Compounding the disaster waiting to happen whenever the next supersoaker or worse event
hits is 1) it rains a lot here, 2) getting the resulting stormwater from where we don’t want it to where we do is done via a parishwide maze of drainage canals, lakes, streams, and bayous and 3) we’ve got a trash problem—compounded by garbage trucks that spill as much as they haul—that’s semi-masked because the frequent rainwater carries it out of immediate sight.
Unfortunately, that trash still exists, and it has a nasty habit of creating garbage dams throughout the system, blocking water flow that increases the flood risk. A group of passionate and knowledgeable citizen activists wants the mayor to implement a voluntary stormwater utility fee of less than $10 a month to address the problem, but the otherwise liberal Broome says no. Her solution? Ask residents to litter less.
Those tax-averse among us, who ironically tend to reside in the floodplain-saturated suburbs, argue the money already exists to keep the stormwater flowing. It’s simply being spent on other stuff. And, to a point, they’re right. The argument falls apart, however, courtesy of the greater good disaster known as independent taxing authorities.
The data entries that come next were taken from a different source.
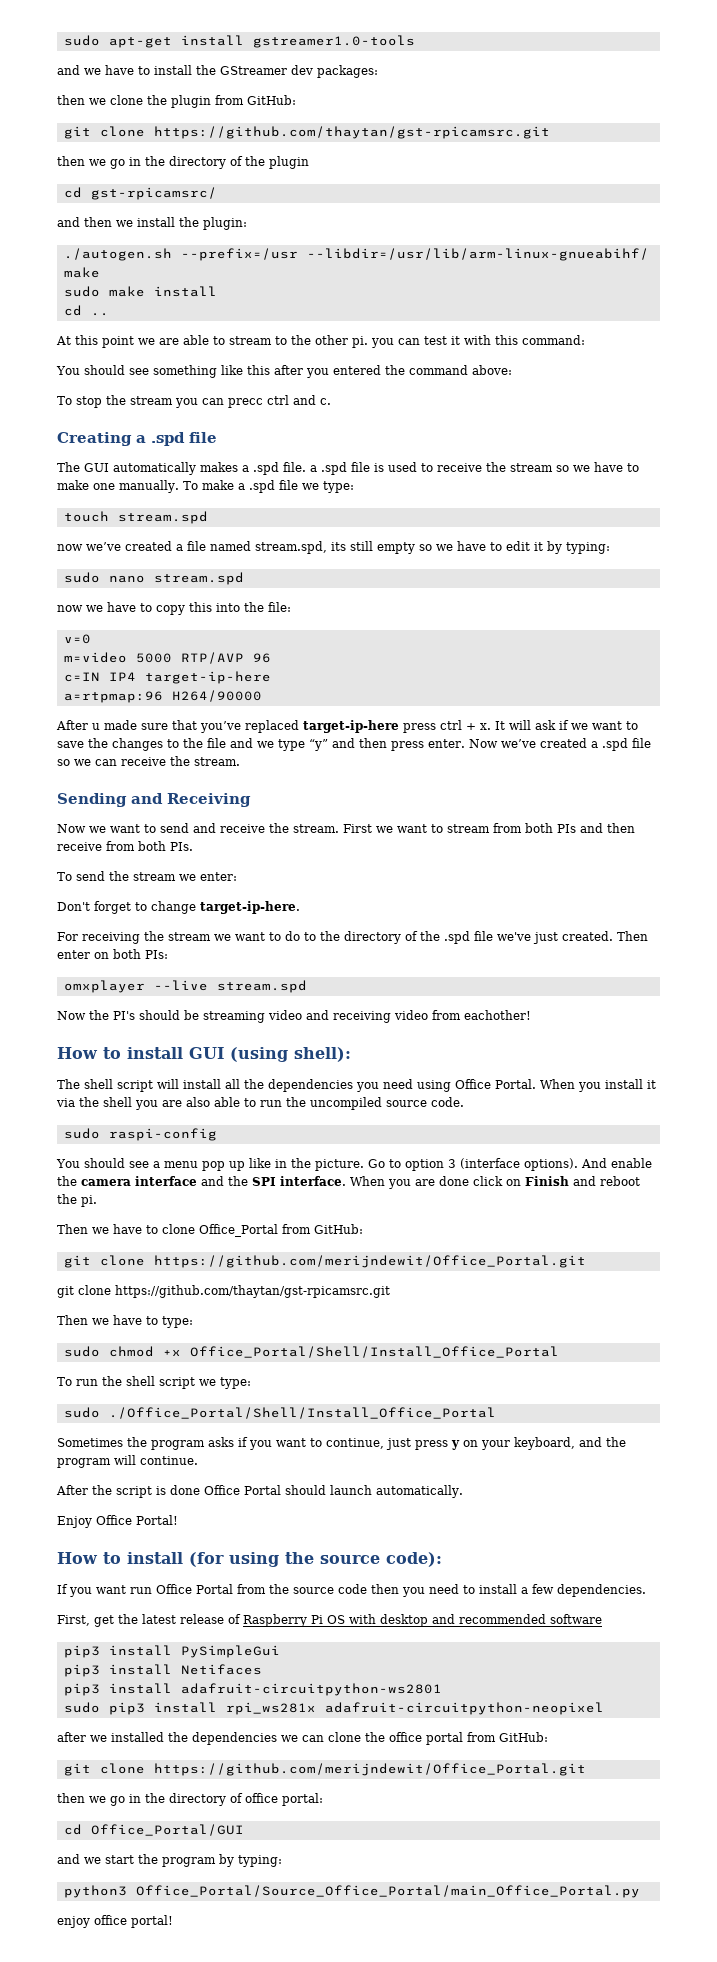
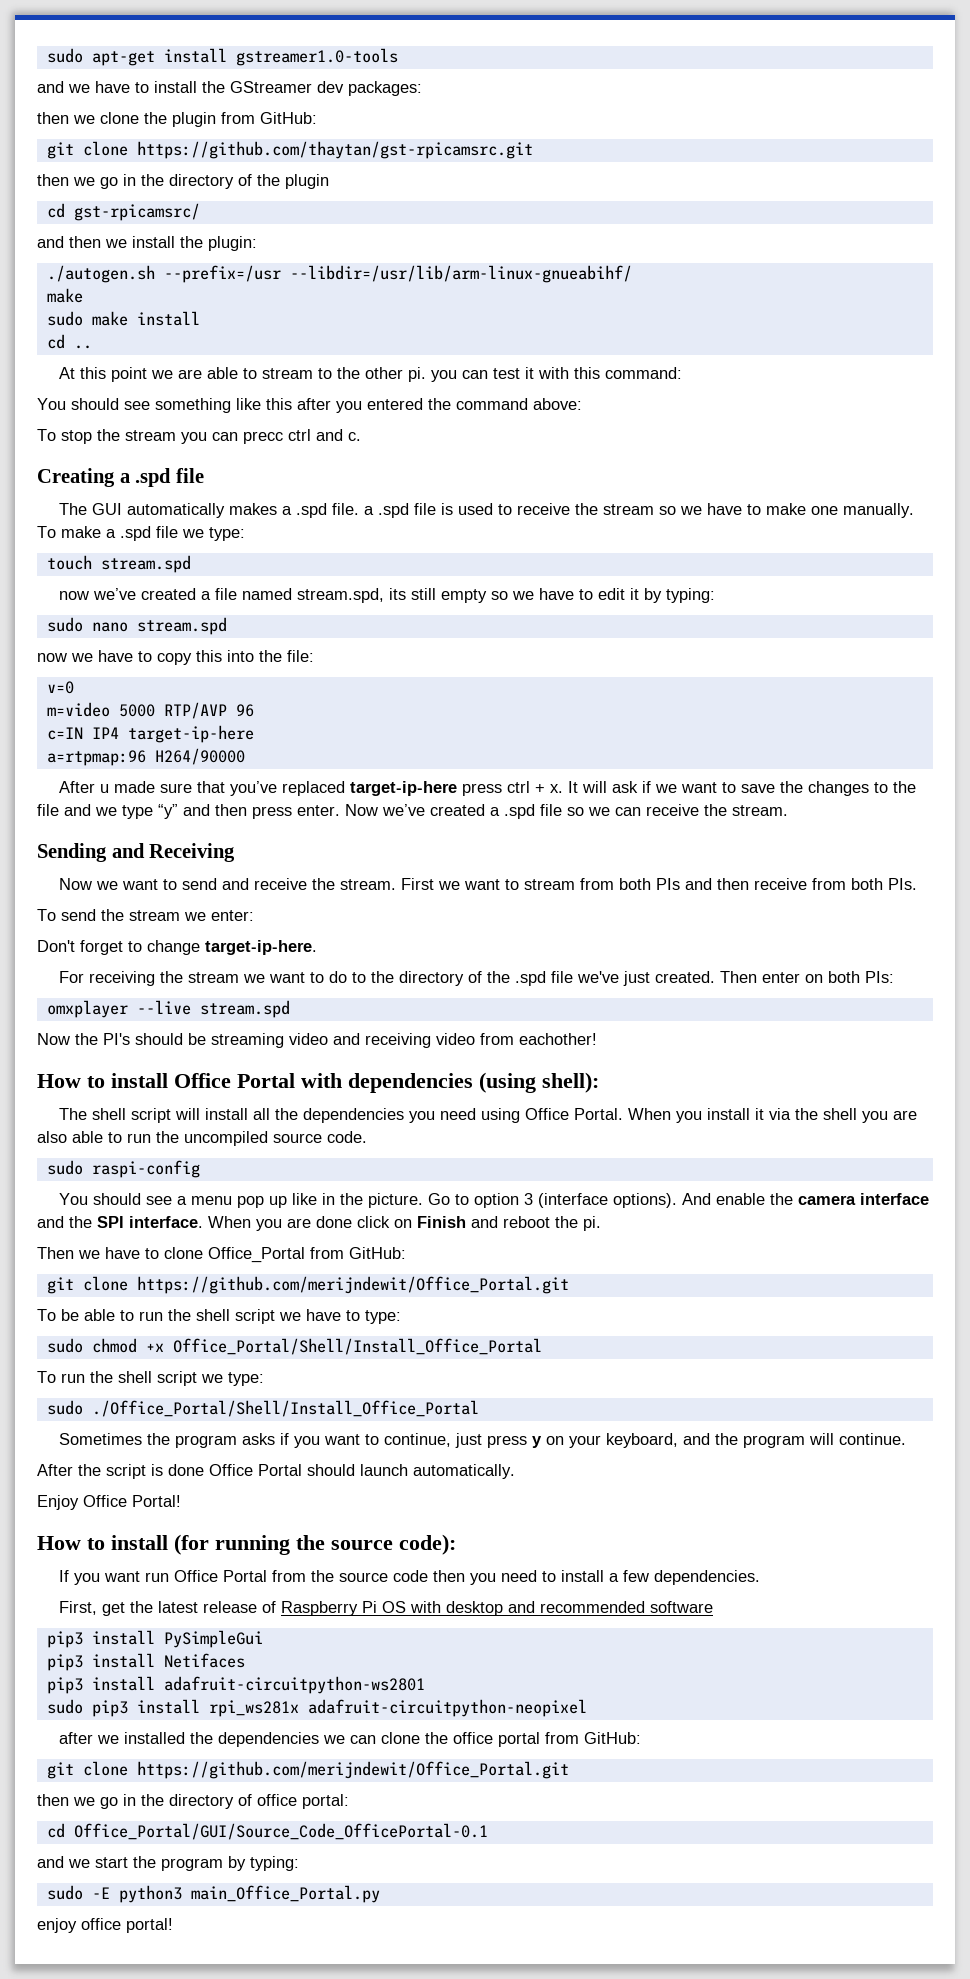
- How to install GUI (using shell):
+ How to install Office Portal with dependencies (using shell):
  Then we have to clone Office_Portal from GitHub:
  git clone https://github.com/merijndewit/Office_Portal.git
- git clone https://github.com/thaytan/gst-rpicamsrc.git
- Then we have to type:
+ To be able to run the shell script we have to type:
- How to install (for using the source code):
+ How to install (for running the source code):
- cd Office_Portal/GUI
+ cd Office_Portal/GUI/Source_Code_OfficePortal-0.1
- python3 Office_Portal/Source_Office_Portal/main_Office_Portal.py
+ sudo -E python3 main_Office_Portal.py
Any casual reader of this space has heard my incessant beat of this drum, so I’ll spare everyone the headache. Yet, there’s no denying the unintended consequence of these dedicated taxes. Every year, no matter what else is going on, money for libraries, parks, mass transit and the Council on Aging are higher local funding priorities than stormwater drainage and flood control. Especially in East Baton Rouge, where passing a parishwide tax is nearly as futile as LSU’s defense against a crossing route. Speaking of disasters. The trifecta of 1) this state’s overly generous homestead exemption, 2) a local tax assessor who won’t do his job and 3) our love for low-density, sprawling growth means most new residential developments— especially those in the floodplain—don’t pay for themselves. Meaning, the rest of us are helping foot the bill to provide them with police, fire and infrastructure services.
Ain’t that a kick in the head?
We could go on, but this is getting depressing.
Besides, if we’re waiting on the Broome administration to get serious about the problem, then good luck. Nearly six years in, and this bunch still can’t get new parking meters installed around downtown. Seriously, if parking meters are an impossible dream, then what hope do we have on the hard stuff?